Web page revision data:
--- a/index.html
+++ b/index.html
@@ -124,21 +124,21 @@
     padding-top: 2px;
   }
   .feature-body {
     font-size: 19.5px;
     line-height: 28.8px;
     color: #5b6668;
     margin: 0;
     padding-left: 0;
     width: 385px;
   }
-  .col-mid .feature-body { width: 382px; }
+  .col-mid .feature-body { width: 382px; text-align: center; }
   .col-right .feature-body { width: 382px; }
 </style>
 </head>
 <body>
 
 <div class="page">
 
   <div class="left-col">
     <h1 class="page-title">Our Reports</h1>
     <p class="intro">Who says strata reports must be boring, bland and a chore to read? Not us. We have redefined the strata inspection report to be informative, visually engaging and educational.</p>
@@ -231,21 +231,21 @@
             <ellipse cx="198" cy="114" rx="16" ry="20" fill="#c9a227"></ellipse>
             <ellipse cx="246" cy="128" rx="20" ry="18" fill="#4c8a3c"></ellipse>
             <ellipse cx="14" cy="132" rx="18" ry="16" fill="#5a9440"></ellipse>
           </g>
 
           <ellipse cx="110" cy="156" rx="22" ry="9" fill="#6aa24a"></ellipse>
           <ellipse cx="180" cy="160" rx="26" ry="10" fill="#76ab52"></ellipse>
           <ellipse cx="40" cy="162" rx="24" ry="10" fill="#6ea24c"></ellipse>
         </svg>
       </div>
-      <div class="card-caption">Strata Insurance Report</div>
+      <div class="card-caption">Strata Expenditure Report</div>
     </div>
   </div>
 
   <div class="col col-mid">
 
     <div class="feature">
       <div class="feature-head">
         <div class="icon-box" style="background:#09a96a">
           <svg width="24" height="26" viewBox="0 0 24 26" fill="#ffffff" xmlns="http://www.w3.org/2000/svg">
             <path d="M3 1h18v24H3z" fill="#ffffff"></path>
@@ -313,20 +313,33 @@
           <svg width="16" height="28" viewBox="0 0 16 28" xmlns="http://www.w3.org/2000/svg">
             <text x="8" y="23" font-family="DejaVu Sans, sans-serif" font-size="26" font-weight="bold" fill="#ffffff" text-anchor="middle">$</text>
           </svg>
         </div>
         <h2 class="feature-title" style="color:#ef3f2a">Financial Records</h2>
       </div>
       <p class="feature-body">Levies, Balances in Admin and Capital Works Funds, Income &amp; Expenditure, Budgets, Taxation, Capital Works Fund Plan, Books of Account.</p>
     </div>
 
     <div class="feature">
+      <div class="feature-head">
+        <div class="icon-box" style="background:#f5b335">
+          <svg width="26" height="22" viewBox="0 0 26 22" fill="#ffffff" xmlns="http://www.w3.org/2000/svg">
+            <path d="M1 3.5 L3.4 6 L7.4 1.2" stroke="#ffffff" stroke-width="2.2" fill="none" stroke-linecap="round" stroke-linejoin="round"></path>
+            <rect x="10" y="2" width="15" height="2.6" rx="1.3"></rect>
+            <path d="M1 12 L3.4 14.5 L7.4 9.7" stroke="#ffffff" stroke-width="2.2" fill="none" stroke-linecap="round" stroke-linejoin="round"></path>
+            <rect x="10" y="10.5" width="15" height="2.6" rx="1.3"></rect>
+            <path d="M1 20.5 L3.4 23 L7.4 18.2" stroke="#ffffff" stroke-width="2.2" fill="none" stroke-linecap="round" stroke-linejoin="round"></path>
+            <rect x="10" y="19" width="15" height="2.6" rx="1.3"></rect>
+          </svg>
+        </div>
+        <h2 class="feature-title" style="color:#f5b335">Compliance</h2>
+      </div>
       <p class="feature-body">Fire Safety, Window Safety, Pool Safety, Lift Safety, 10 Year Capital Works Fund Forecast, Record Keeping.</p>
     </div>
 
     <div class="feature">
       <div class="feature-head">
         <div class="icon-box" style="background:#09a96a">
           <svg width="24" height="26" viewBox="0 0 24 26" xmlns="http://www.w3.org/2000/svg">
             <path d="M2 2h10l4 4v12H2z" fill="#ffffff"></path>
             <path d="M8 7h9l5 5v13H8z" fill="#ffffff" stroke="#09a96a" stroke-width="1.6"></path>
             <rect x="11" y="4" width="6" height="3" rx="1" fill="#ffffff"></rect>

• **The task**
For each line above that includes "font", copy the line.

• **Output of the exercise**
     font-size: 19.5px;
             <text x="8" y="23" font-family="DejaVu Sans, sans-serif" font-size="26" font-weight="bold" fill="#ffffff" text-anchor="middle">$</text>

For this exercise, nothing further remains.